World leaders begin formal talks in London today in an attempt to forge a new global deal for economic recovery, hoping to downplay divisions among key G-20 members on tightening market regulation to curb financial market excesses.

US President Barack Obama and British Prime Minister Gordon Brown, the host of the summit in London's Docklands district, have expressed optimism that differences among the Group of 20 can be overcome.

But France and Germany have warned that they will not agree to "false compromises" that soft-pedal the need for tougher financial regulation to curb the excesses of financial markets that caused the current crisis.

A series of pre-summit bilateral meetings and an evening reception for heads of state at Buckingham Palace yesterday were marred by sporadically violent protests in the British capital's financial district.

Obama, who is under pressure to make a good showing in his first major appearance on the international stage, has urged other G-20 leaders to support an agreement, saying "We can only meet this challenge together."

He added that differences in the grouping had been "vastly overstated" and said the meeting would "reflect enormous consensus."

Brown foreshadowed agreement on issues including a possible US$100 billion boost for global trade, and support for economic growth and job creation.

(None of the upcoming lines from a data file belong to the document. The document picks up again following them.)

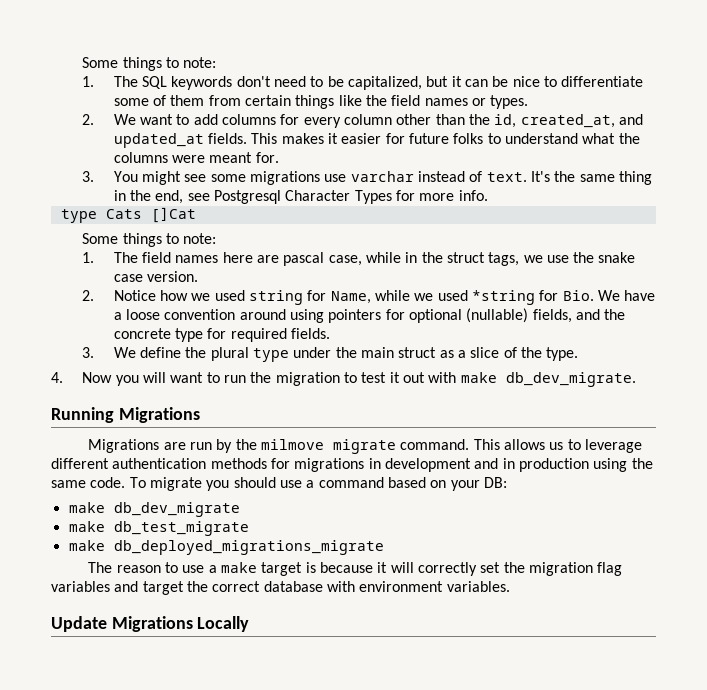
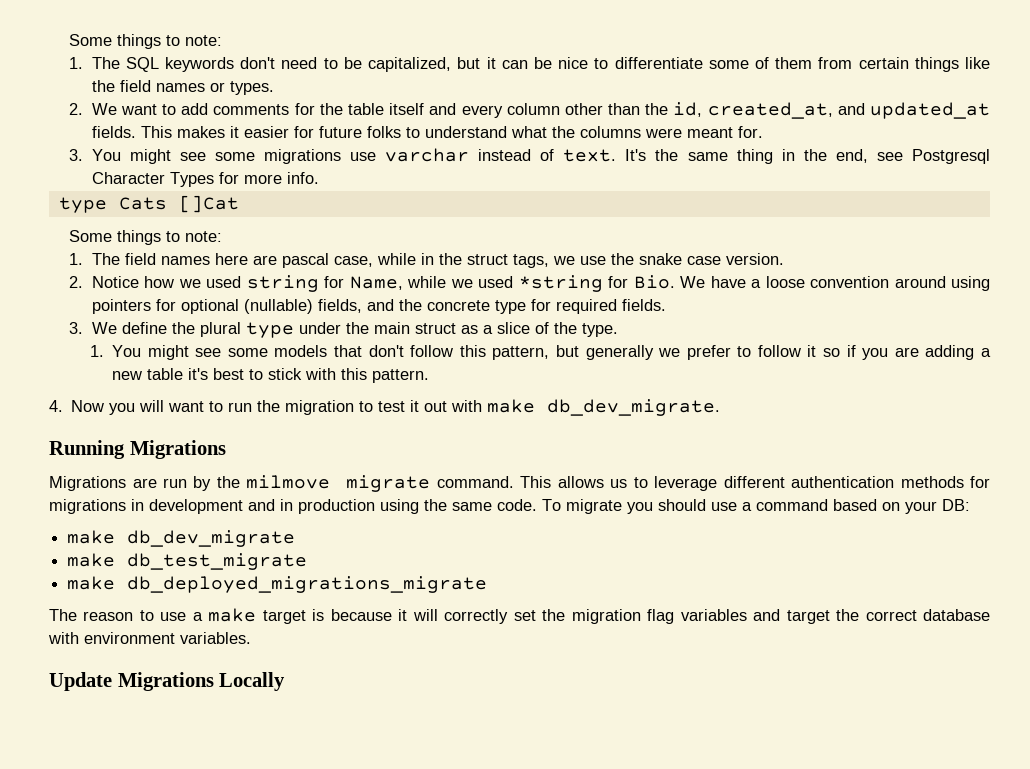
- 2. We want to add columns for every column other than the id, created_at, and updated_at fields.
+ 2. We want to add comments for the table itself and every column other than the id, created_at, and updated_at fields.
+ 1. You might see some models that don't follow this pattern, but generally we prefer to follow it so if you are adding a new table it's best to stick with this pattern.

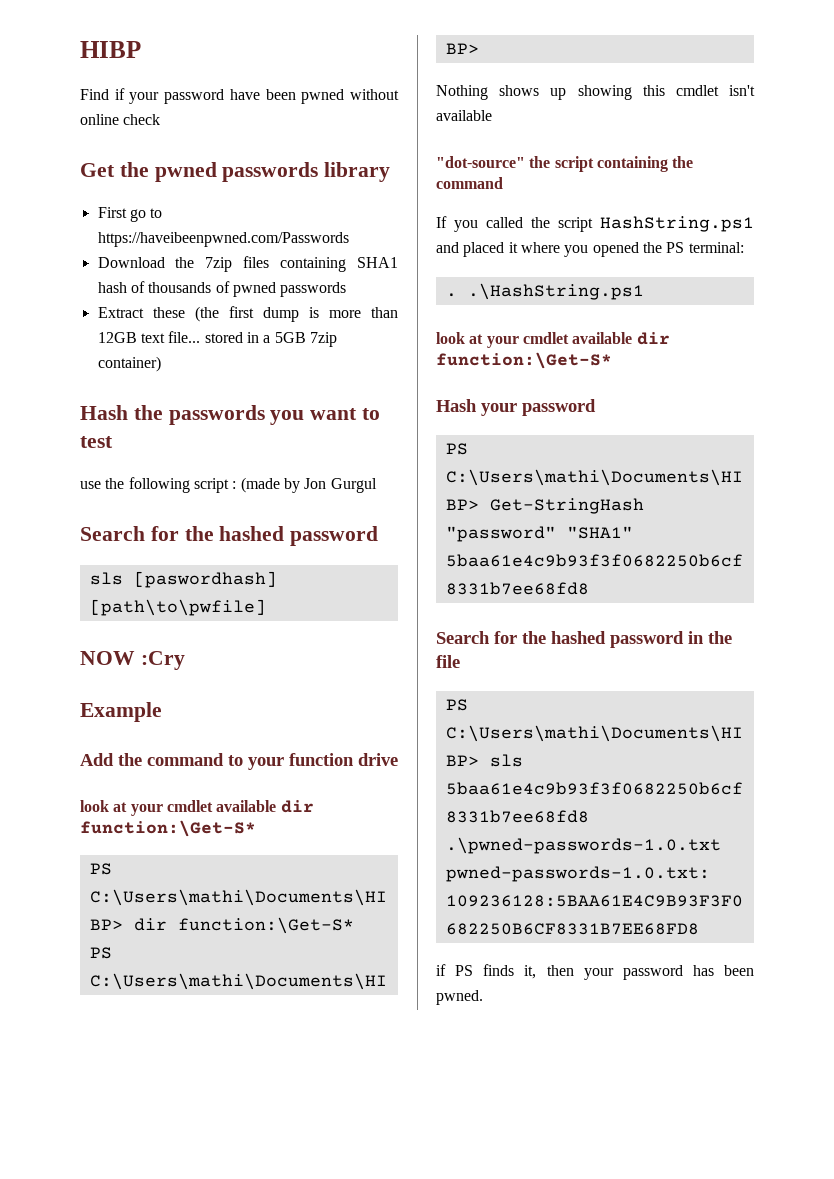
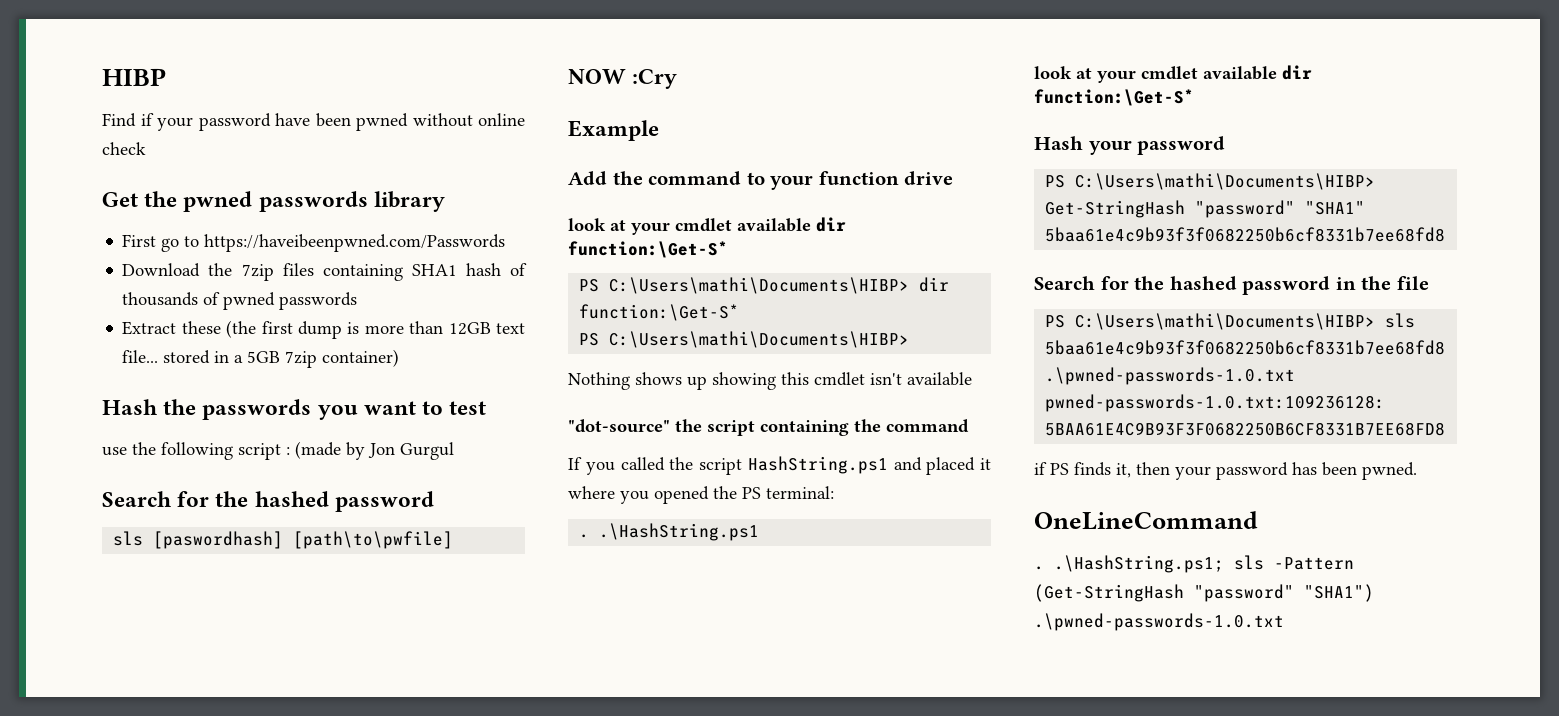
+ OneLineCommand
+ . .\HashString.ps1; sls -Pattern (Get-StringHash "password" "SHA1") .\pwned-passwords-1.0.txt

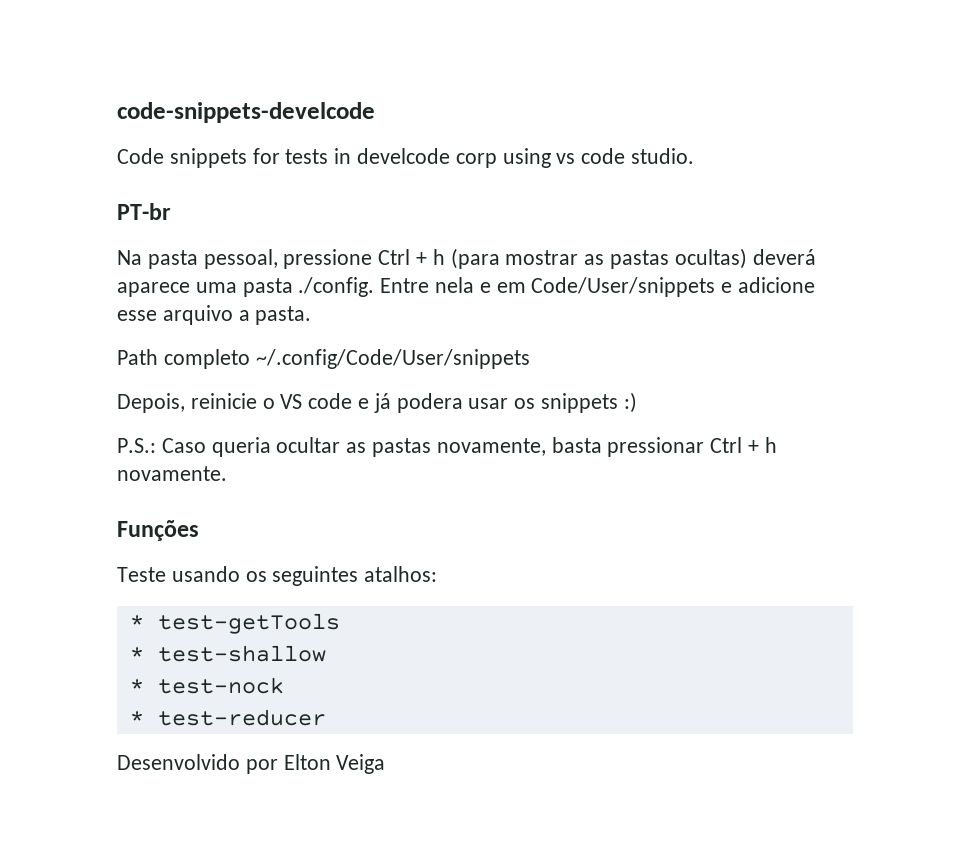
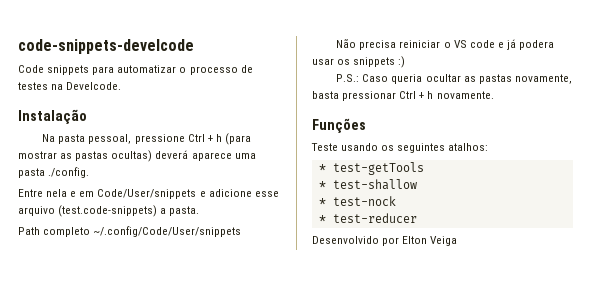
- Code snippets for tests in develcode corp using vs code studio.
- PT-br
+ Code snippets para automatizar o processo de testes na Develcode.
+ Instalação
- Na pasta pessoal, pressione Ctrl + h (para mostrar as pastas ocultas) deverá aparece uma pasta ./config. Entre nela e em Code/User/snippets e adicione esse arquivo a pasta.
+ Na pasta pessoal, pressione Ctrl + h (para mostrar as pastas ocultas) deverá aparece uma pasta ./config.
+ Entre nela e em Code/User/snippets e adicione esse arquivo (test.code-snippets) a pasta.
- Depois, reinicie o VS code e já podera usar os snippets :)
+ Não precisa reiniciar o VS code e já podera usar os snippets :)

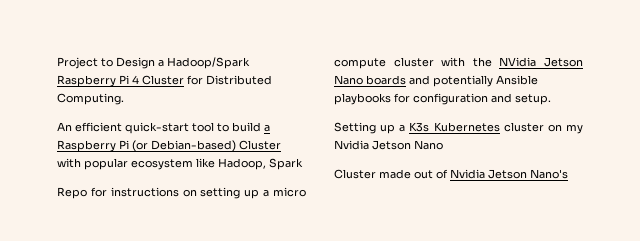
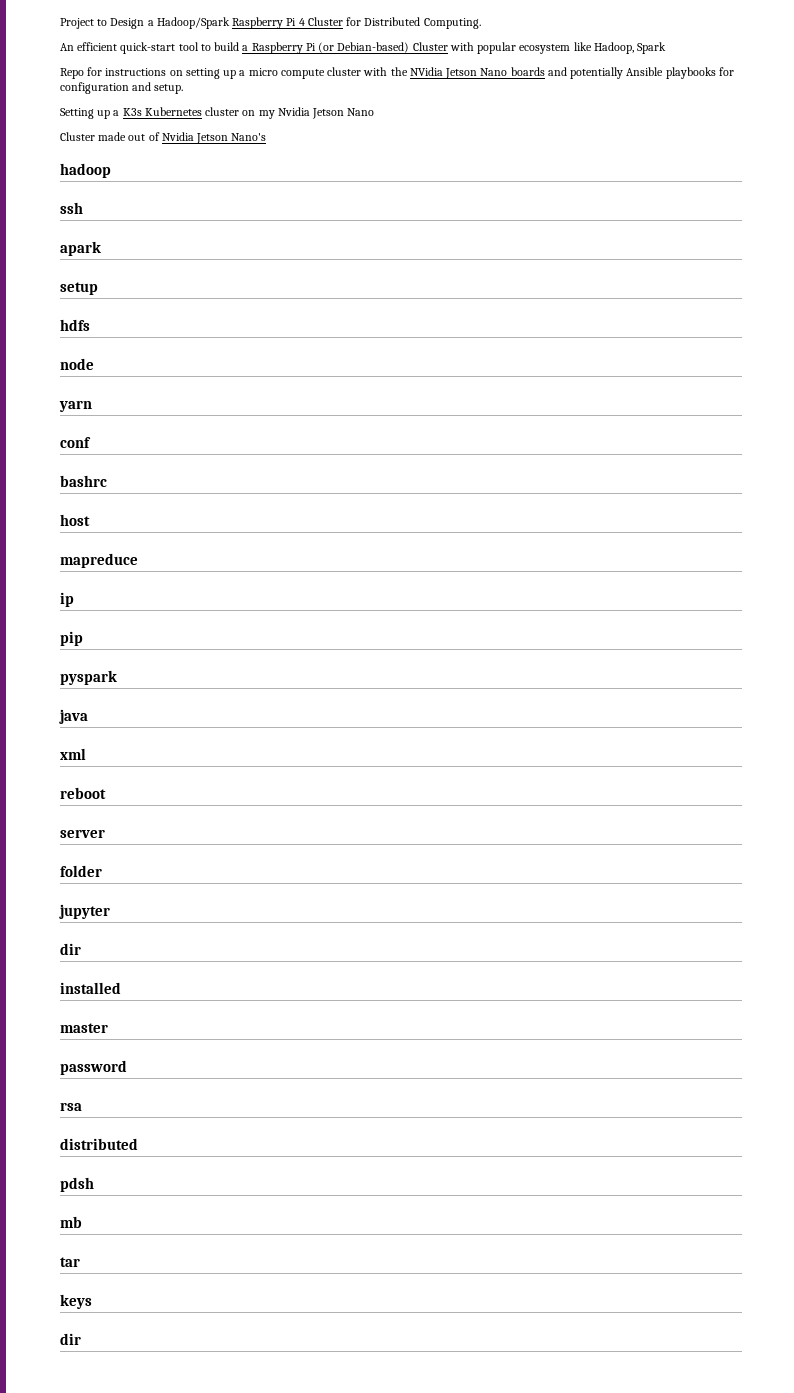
+ hadoop
+ ssh
+ apark
+ setup
+ hdfs
+ node
+ yarn
+ conf
+ bashrc
+ host
+ mapreduce
+ ip
+ pip
+ pyspark
+ java
+ xml
+ reboot
+ server
+ folder
+ jupyter
+ dir
+ installed
+ master
+ password
+ rsa
+ distributed
+ pdsh
+ mb
+ tar
+ keys
+ dir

G-20 leaders are also in general agreement on a plan to double the funds available to the International Monetary Fund to some US$500 billion to help out emerging countries.

But consensus on measures beyond those immediate financial shots-in-the-arm for the ailing economy was by no means clear.

French leader Nicolas Sarkozy, who had earlier implied he might walk out of the meeting if key demands on tightening regulation were not met, presented a more conciliatory stance at a joint press conference with German Chancellor Angela Merkel after arriving in London, saying he had "confidence in Obama."

However, he also warned that neither France nor Germany would align with any "false compromises" and that the two European countries considered concrete steps on tax havens, hedge funds and ratings agencies as "red lines" - necessary steps - in the negotiations.

The standoff had led to lower expectations of what could be achieved at the London summit, which began with a formal dinner yesterday evening before business meetings on Thursday, even as the crisis reaches a critical point.

Global trade is plummeting, protectionism is beginning to make inroads and unemployment is rising. Public anger is also inflamed - protests in London yesterday turned sporadically violent with some demonstrators throwing eggs, paint and projectiles at riot police. Others smashed windows to scramble into a part-nationalized Royal Bank of Scotland building after police managed to hold back protesters trying to storm the Bank of England. Several people were arrested throughout the day.

Another concern for leaders is the plight of developing countries, amid growing fears that the heavy toll exacted by the global economic crisis on those nations could come with heavy human and political implications.

UN Secretary-General Ban Ki-moon has written to leaders to urge them to approve a US$1 trillion stimulus plan for developing countries and urge the G-20 countries to back away from damaging anti-trade policies.

In their meeting in November, the G-20 members vowed to avoid protectionism that could stifle trade. But since then, 17 have acted to pass subsidies to protect their own industries or limit imports, according to the World Bank.